Version difference data
--- START ---

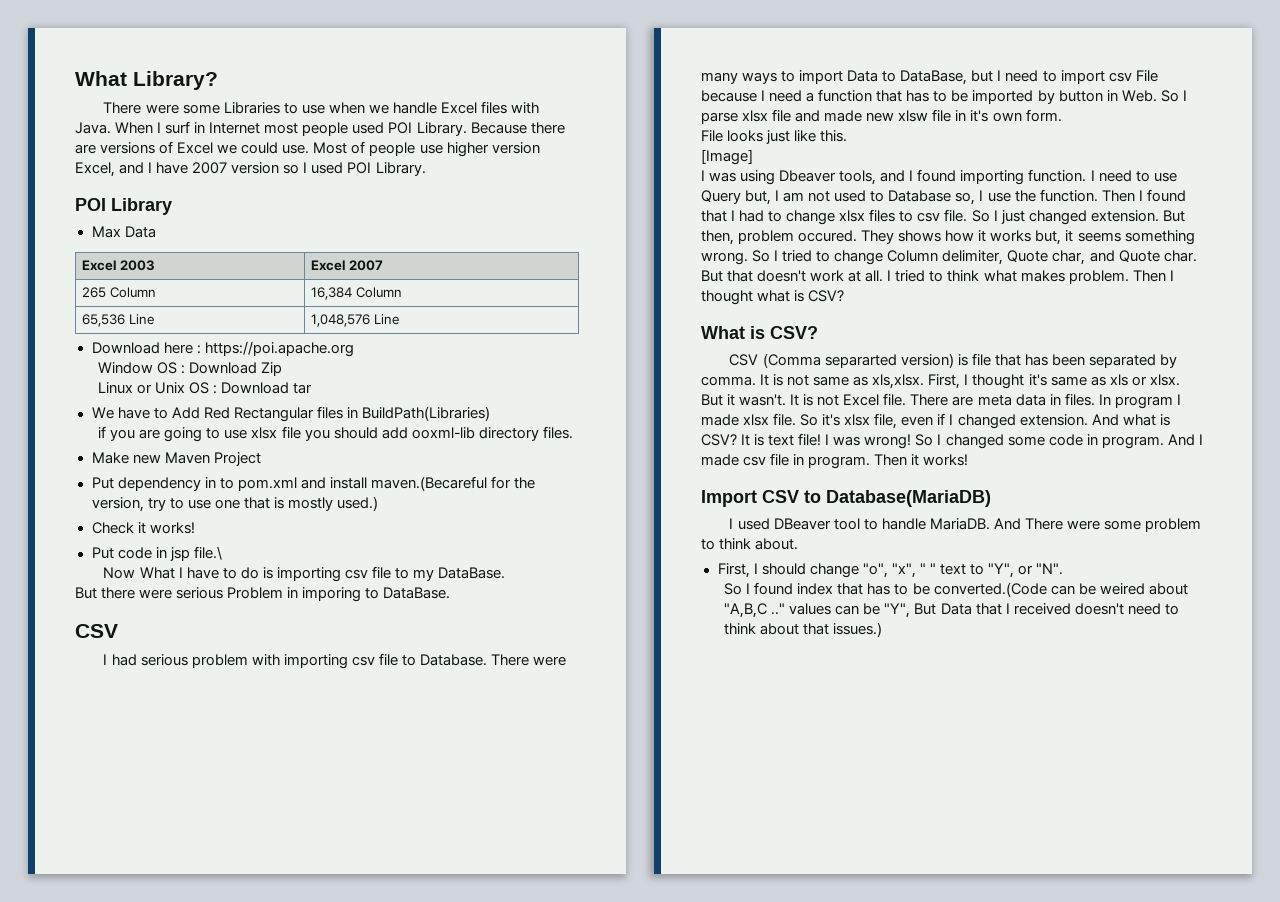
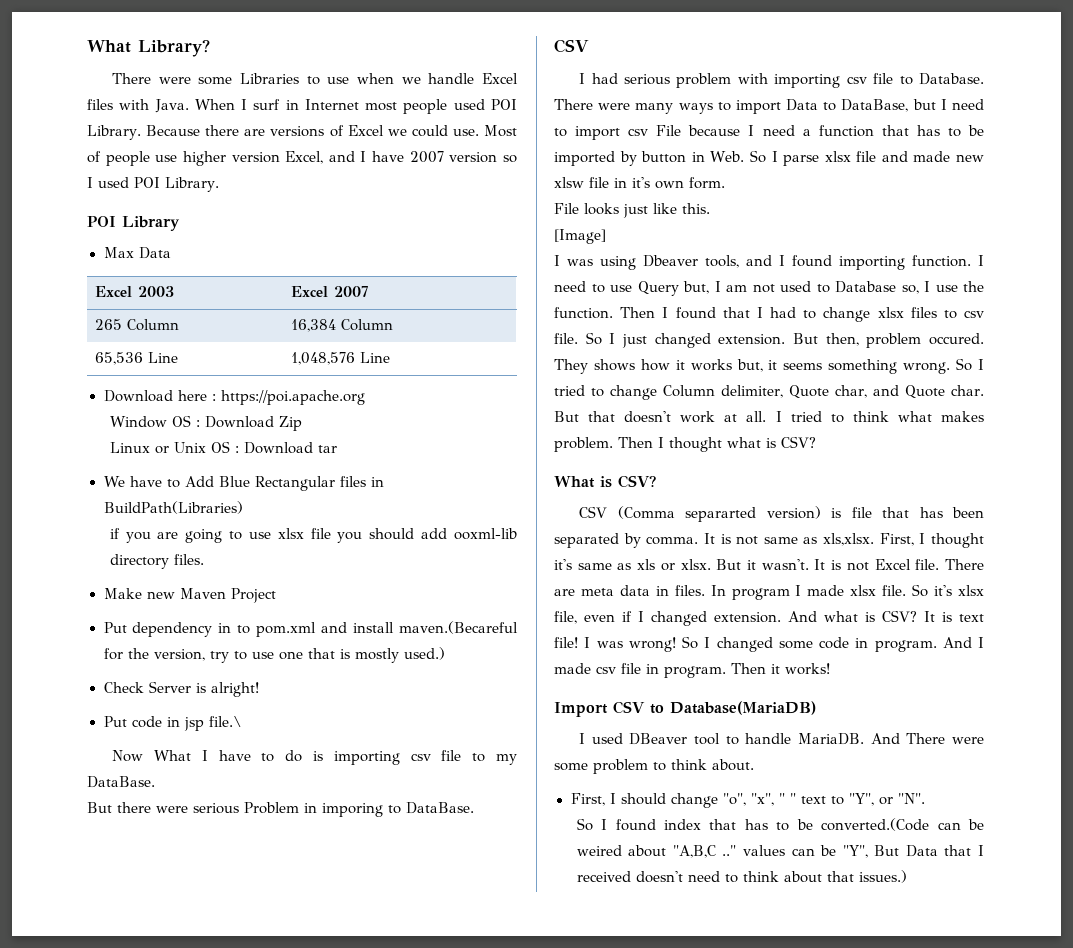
[203,407,230,419] Red -> [219,476,251,487] Blue
[137,522,195,534] it works! -> [148,681,259,697] Server is alright!

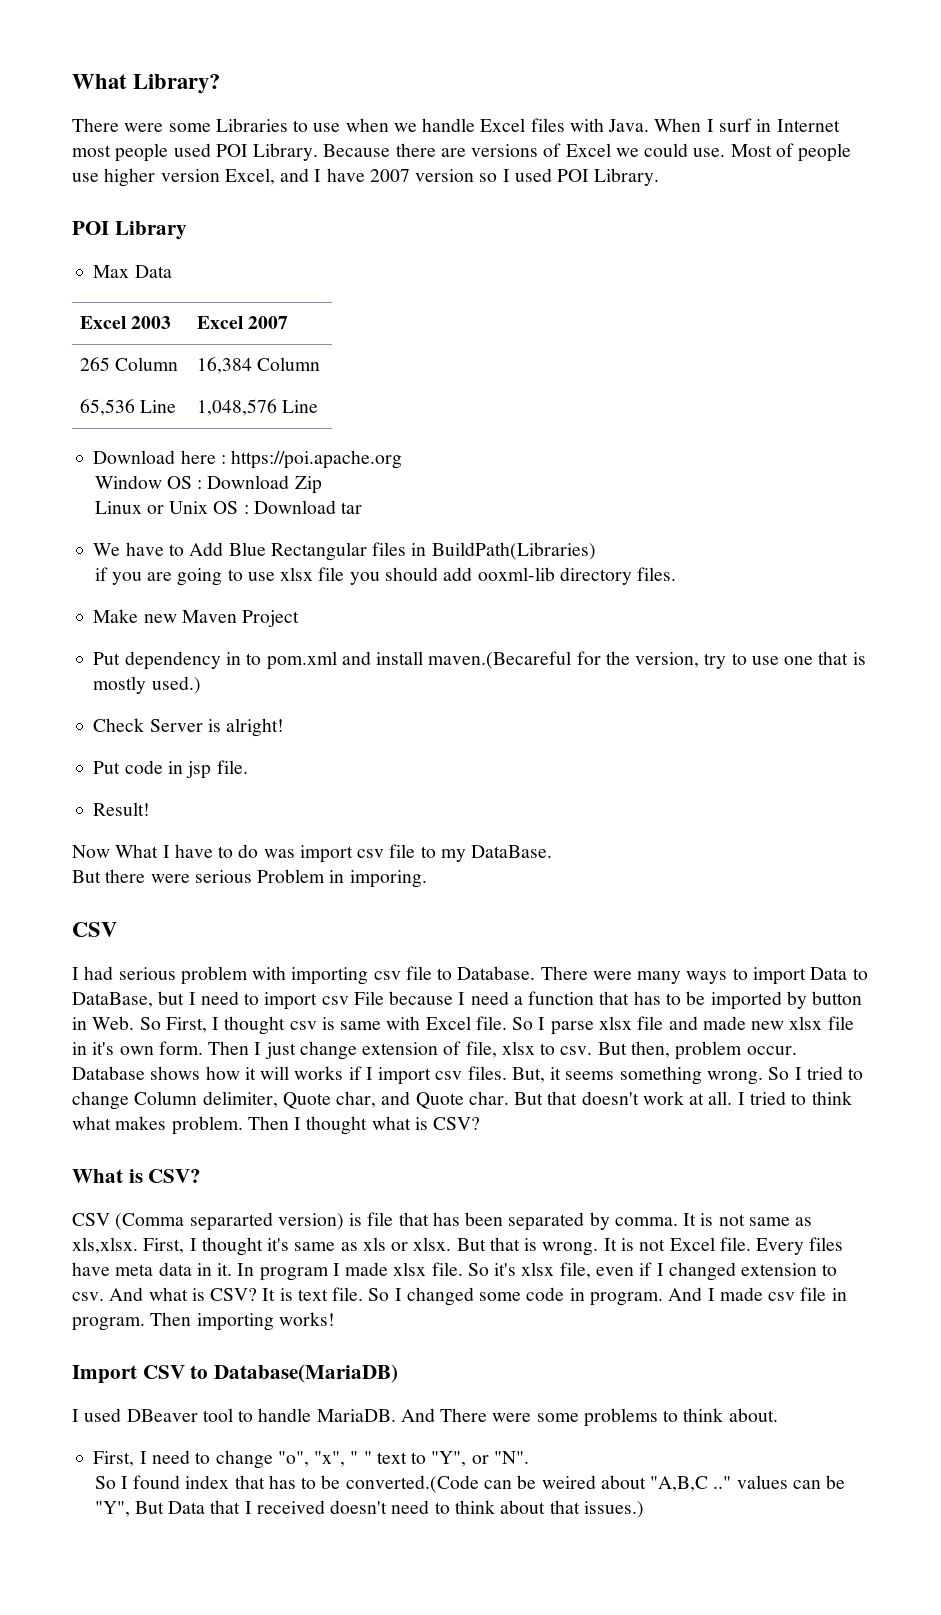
[208,716,242,727] file.\ -> [216,760,248,774] [93,802,151,816] file. // Result!
[313,751,400,765] is importing -> [263,845,353,863] was import
[322,802,474,817] imporing to DataBase. -> [349,870,427,888] imporing.
(766, 156) none -> [165,1016,534,1035] First, I thought csv is same with Excel file. So
[554,177,584,188] xlsw -> [789,1016,823,1030] xlsx
[554,203,710,218] [554,229,606,244] [554,255,984,270] [554,281,984,296] [554,307,984,322] [554,332,786,348] // File looks just like this. // [Image] // I was using Dbeaver tools, and I found importing function. I need to use Query but, I am not used to Database so, I use the function. Then I found that I had to change xlsx files to csv file. So I just changed extension. -> [208,1041,593,1060] Then I just change extension of file, xlsx to csv.
[929,333,984,345] [554,359,588,374] occured. They -> [746,1046,797,1055] [72,1066,145,1080] occur. Database
[690,359,763,372] works but, -> [260,1066,545,1085] will works if I import csv files. But,
[747,559,809,570] it wasn't. -> [489,1237,599,1256] that is wrong.
[945,559,984,570] [554,589,575,596] There are -> [756,1237,844,1255] [72,1262,110,1276] Every files have
[674,585,705,596] files. -> [217,1263,233,1276] it.
[714,612,781,623] extension. -> [741,1263,838,1276] [72,1292,104,1301] extension to csv.
[554,637,676,652] file! I was wrong! -> [332,1287,364,1301] file.
[771,664,780,674] it -> [196,1313,274,1331] importing
[593,759,648,774] problem -> [583,1408,658,1427] problems
[620,793,666,805] should -> [151,1450,211,1464] need to

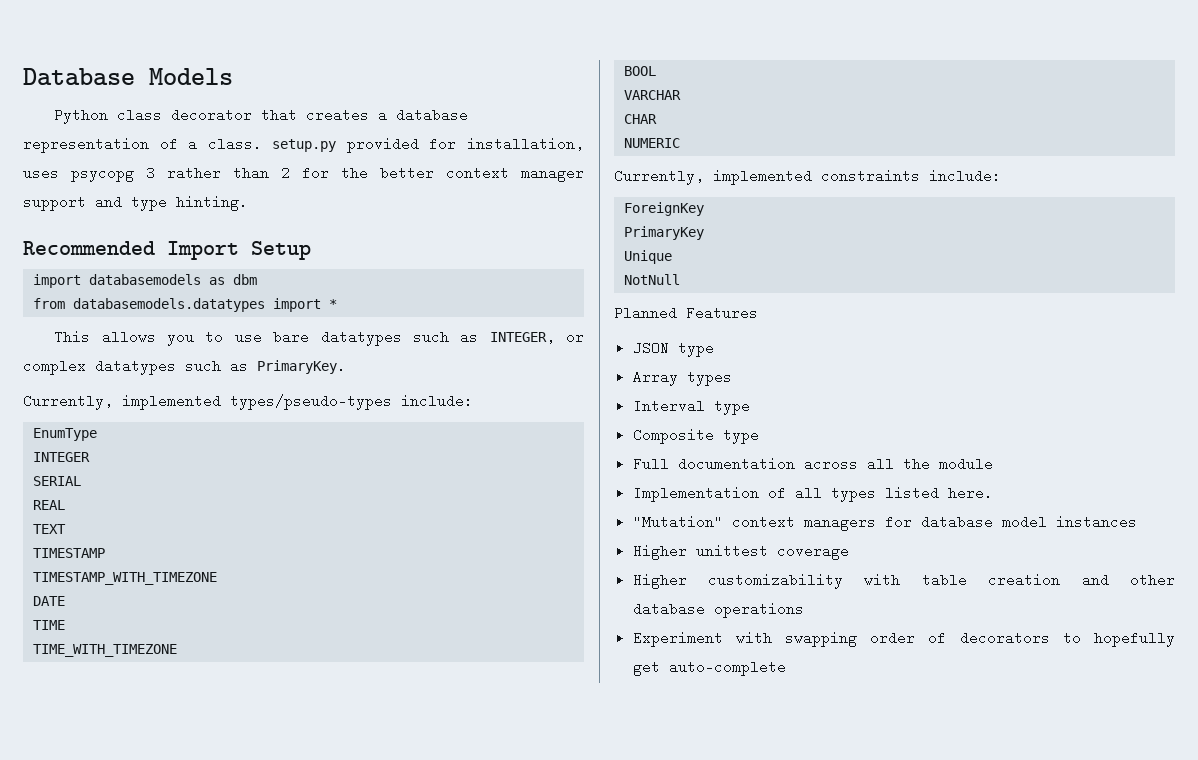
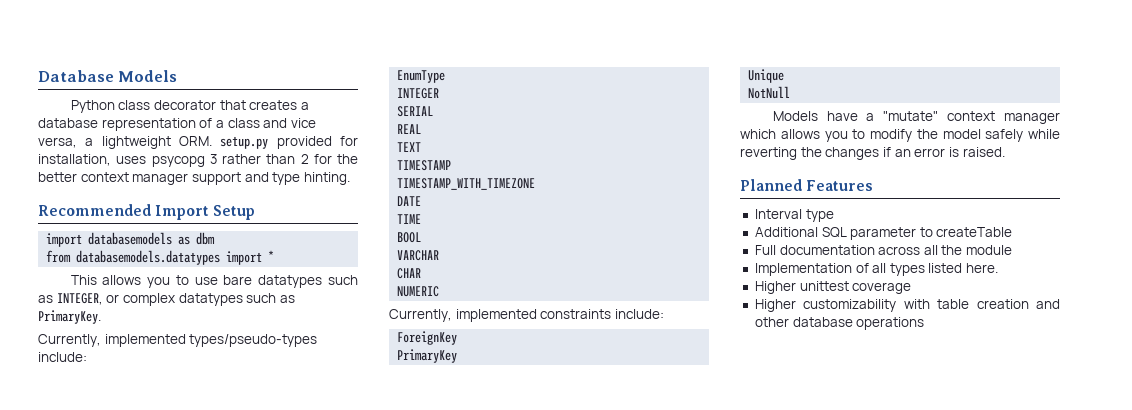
[207,137,262,151] class. -> [227,118,316,128] [38,136,212,149] class and vice versa, a lightweight ORM.
[33,644,178,657] // TIME_WITH_TIMEZONE -> (422, 219) none
[614,306,758,320] [632,341,714,357] [632,370,732,386] [632,399,750,415] [632,428,759,444] Planned Features // JSON type // Array types // Interval type // Composite type -> [772,111,1060,124] [740,129,1060,142] [740,147,1005,160] [740,179,874,191] [754,209,834,222] [754,227,1013,240] Models have a "mutate" context manager which allows you to modify the model safely while reverting the changes if an error is raised. // Planned Features // Interval type // Additional SQL parameter to createTable
[632,515,1137,531] // "Mutation" context managers for database model instances -> (999, 268) none
[632,631,1175,647] [632,660,786,676] // Experiment with swapping order of decorators to hopefully get auto-complete -> (925, 323) none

--- END ---

What needs to be done:
Exact copies of the entries above are needed, with every picture removed.

Solution to the exercise:
[203,407,230,419] Red -> [219,476,251,487] Blue
[137,522,195,534] it works! -> [148,681,259,697] Server is alright!

[208,716,242,727] file.\ -> [216,760,248,774] [93,802,151,816] file. // Result!
[313,751,400,765] is importing -> [263,845,353,863] was import
[322,802,474,817] imporing to DataBase. -> [349,870,427,888] imporing.
(766, 156) none -> [165,1016,534,1035] First, I thought csv is same with Excel file. So
[554,177,584,188] xlsw -> [789,1016,823,1030] xlsx
[554,203,710,218] [554,229,606,244] [554,255,984,270] [554,281,984,296] [554,307,984,322] [554,332,786,348] // File looks just like this. // [Image] // I was using Dbeaver tools, and I found importing function. I need to use Query but, I am not used to Database so, I use the function. Then I found that I had to change xlsx files to csv file. So I just changed extension. -> [208,1041,593,1060] Then I just change extension of file, xlsx to csv.
[929,333,984,345] [554,359,588,374] occured. They -> [746,1046,797,1055] [72,1066,145,1080] occur. Database
[690,359,763,372] works but, -> [260,1066,545,1085] will works if I import csv files. But,
[747,559,809,570] it wasn't. -> [489,1237,599,1256] that is wrong.
[945,559,984,570] [554,589,575,596] There are -> [756,1237,844,1255] [72,1262,110,1276] Every files have
[674,585,705,596] files. -> [217,1263,233,1276] it.
[714,612,781,623] extension. -> [741,1263,838,1276] [72,1292,104,1301] extension to csv.
[554,637,676,652] file! I was wrong! -> [332,1287,364,1301] file.
[771,664,780,674] it -> [196,1313,274,1331] importing
[593,759,648,774] problem -> [583,1408,658,1427] problems
[620,793,666,805] should -> [151,1450,211,1464] need to

[207,137,262,151] class. -> [227,118,316,128] [38,136,212,149] class and vice versa, a lightweight ORM.
[33,644,178,657] // TIME_WITH_TIMEZONE -> (422, 219) none
[614,306,758,320] [632,341,714,357] [632,370,732,386] [632,399,750,415] [632,428,759,444] Planned Features // JSON type // Array types // Interval type // Composite type -> [772,111,1060,124] [740,129,1060,142] [740,147,1005,160] [740,179,874,191] [754,209,834,222] [754,227,1013,240] Models have a "mutate" context manager which allows you to modify the model safely while reverting the changes if an error is raised. // Planned Features // Interval type // Additional SQL parameter to createTable
[632,515,1137,531] // "Mutation" context managers for database model instances -> (999, 268) none
[632,631,1175,647] [632,660,786,676] // Experiment with swapping order of decorators to hopefully get auto-complete -> (925, 323) none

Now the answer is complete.